Rice University, Department of Computer Science, Houston, TX, 77005, USA.
Department of Obstetrics and Gynecology, Division of Maternal-Fetal Medicine, Baylor College of Medicine and Texas Children's Hospital, Houston, TX, 77030, USA.
Nat Commun. 2022 Nov 10;13(1):6799. doi: 10.1038/s41467-022-34409-z.
Computational analysis of host-associated microbiomes has opened the door to numerous discoveries relevant to human health and disease. However, contaminant sequences in metagenomic samples can potentially impact the interpretation of findings reported in microbiome studies, especially in low-biomass environments. Contamination from DNA extraction kits or sampling lab environments leaves taxonomic "bread crumbs" across multiple distinct sample types. Here we describe Squeegee, a de novo contamination detection tool that is based upon this principle, allowing the detection of microbial contaminants when negative controls are unavailable. On the low-biomass samples, we compare Squeegee predictions to experimental negative control data and show that Squeegee accurately recovers putative contaminants. We analyze samples of varying biomass from the Human Microbiome Project and identify likely, previously unreported kit contamination. Collectively, our results highlight that Squeegee can identify microbial contaminants with high precision and thus represents a computational approach for contaminant detection when negative controls are unavailable.

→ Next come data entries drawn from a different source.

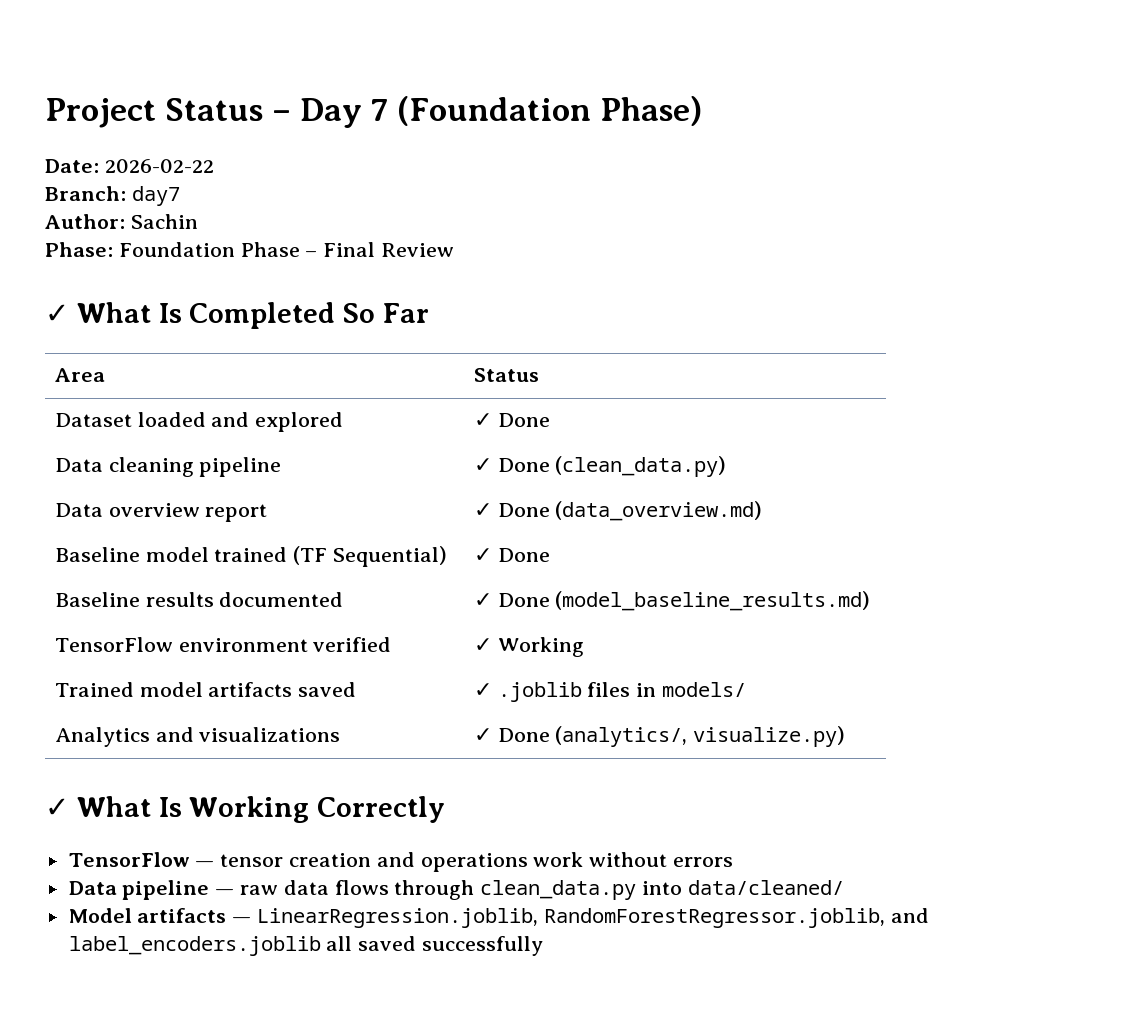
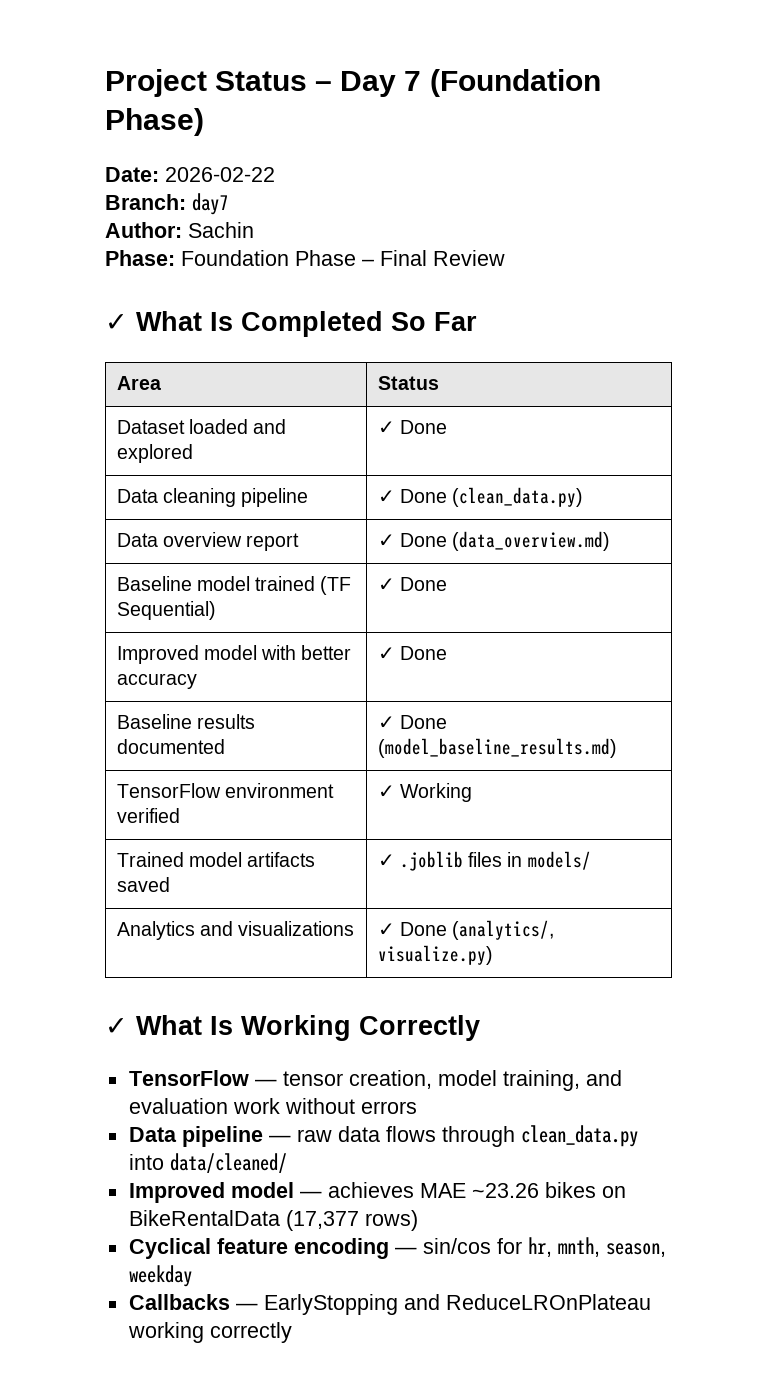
+ Improved model with better accuracy | ✓ Done
- TensorFlow — tensor creation and operations work without errors
+ TensorFlow — tensor creation, model training, and evaluation work without errors
- Model artifacts — LinearRegression.joblib, RandomForestRegressor.joblib, and label_encoders.joblib all saved successfully
+ Improved model — achieves MAE ~23.26 bikes on BikeRentalData (17,377 rows)
+ Cyclical feature encoding — sin/cos for hr, mnth, season, weekday
+ Callbacks — EarlyStopping and ReduceLROnPlateau working correctly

对宿主相关微生物组的计算分析为人类健康和疾病的相关发现开辟了道路。然而,宏基因组样本中的污染序列可能会影响微生物组研究报告的结果的解释,特别是在生物量低的环境中。DNA 提取试剂盒或采样实验室环境的污染会在多个不同的样本类型中留下分类“面包屑”。在这里,我们描述了 Squeegee,这是一种基于这一原理的新的污染检测工具,当没有阴性对照时,它允许检测微生物污染物。在低生物量样本上,我们将 Squeegee 的预测与实验阴性对照数据进行比较,并表明 Squeegee 可以准确地恢复可疑的污染物。我们分析了来自人类微生物组计划的不同生物量样本,并确定了可能以前未报告的试剂盒污染。总的来说,我们的结果表明,Squeegee 可以高精度地识别微生物污染物,因此代表了一种在没有阴性对照时进行污染物检测的计算方法。